- YOUR TASK:
Determine how many lines of the data include the word "sistema", and write only that number.

- SUPPLIED DATA:
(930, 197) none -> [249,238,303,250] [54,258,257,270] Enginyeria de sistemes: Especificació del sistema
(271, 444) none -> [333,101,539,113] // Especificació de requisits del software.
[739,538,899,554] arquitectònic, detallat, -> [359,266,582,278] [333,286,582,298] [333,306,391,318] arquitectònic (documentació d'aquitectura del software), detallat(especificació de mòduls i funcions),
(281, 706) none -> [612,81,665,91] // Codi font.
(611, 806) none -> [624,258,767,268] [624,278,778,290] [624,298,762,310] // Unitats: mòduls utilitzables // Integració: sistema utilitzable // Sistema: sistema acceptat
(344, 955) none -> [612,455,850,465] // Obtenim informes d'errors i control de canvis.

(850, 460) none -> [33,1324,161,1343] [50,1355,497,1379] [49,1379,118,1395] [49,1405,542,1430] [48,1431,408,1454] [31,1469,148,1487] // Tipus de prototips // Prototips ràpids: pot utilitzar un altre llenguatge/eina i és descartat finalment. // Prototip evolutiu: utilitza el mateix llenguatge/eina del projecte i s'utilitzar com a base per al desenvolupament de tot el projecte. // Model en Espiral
---
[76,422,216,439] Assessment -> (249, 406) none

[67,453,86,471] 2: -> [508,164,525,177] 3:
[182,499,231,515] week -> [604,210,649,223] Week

- EXERCISE RESULT:
2